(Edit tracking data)
——————

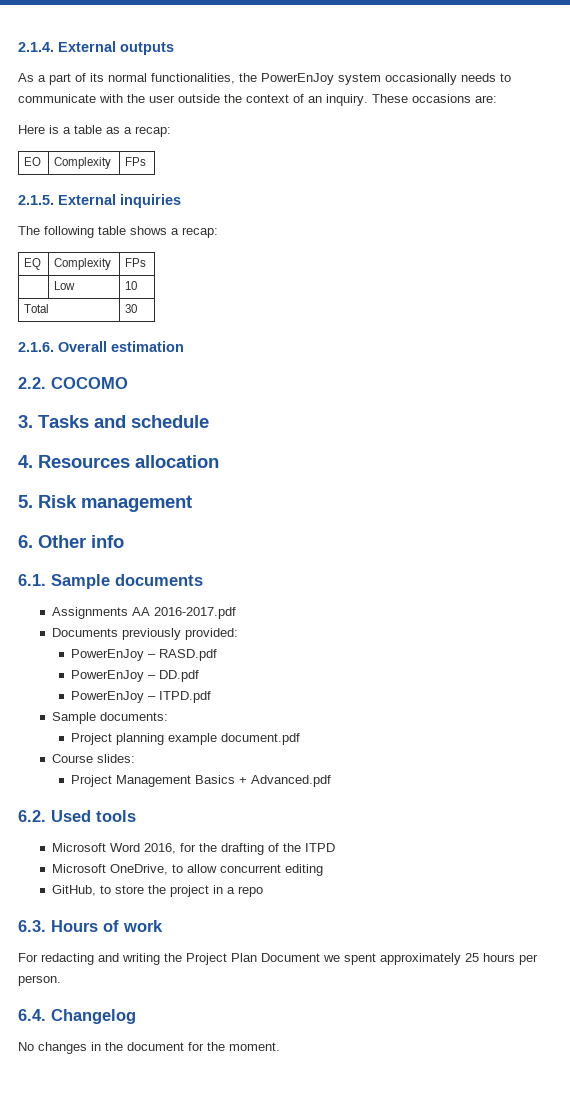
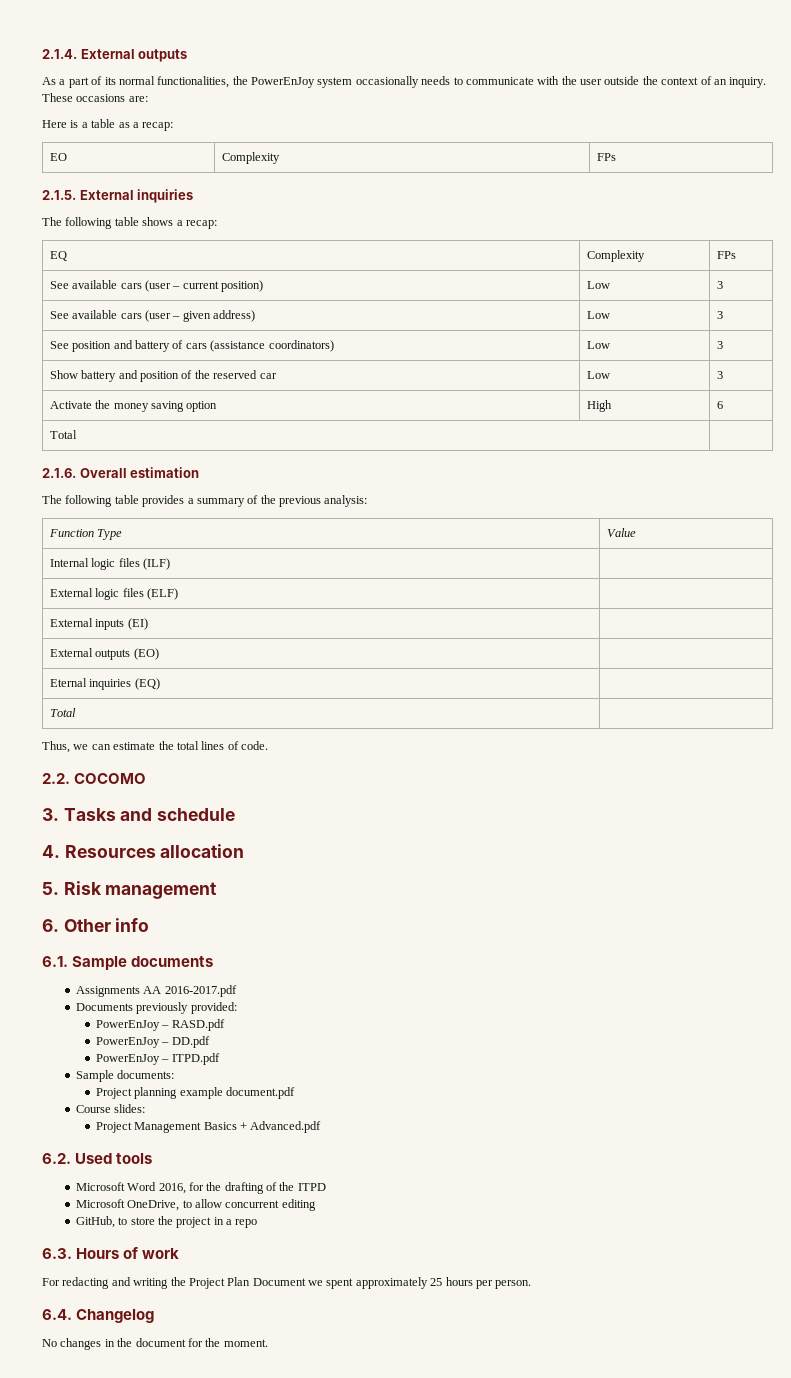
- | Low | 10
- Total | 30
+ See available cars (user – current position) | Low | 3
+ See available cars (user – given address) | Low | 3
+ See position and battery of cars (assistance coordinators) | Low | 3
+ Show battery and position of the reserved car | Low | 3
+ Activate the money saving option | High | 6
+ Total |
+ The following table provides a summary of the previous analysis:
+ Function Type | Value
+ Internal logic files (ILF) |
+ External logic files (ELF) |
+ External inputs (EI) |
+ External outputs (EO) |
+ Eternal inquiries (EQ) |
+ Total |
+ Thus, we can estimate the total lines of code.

——————

Throughout the data above, report every line that contains the string "battery".

* _RESULT OF THE EXERCISE_
+ See position and battery of cars (assistance coordinators) | Low | 3
+ Show battery and position of the reserved car | Low | 3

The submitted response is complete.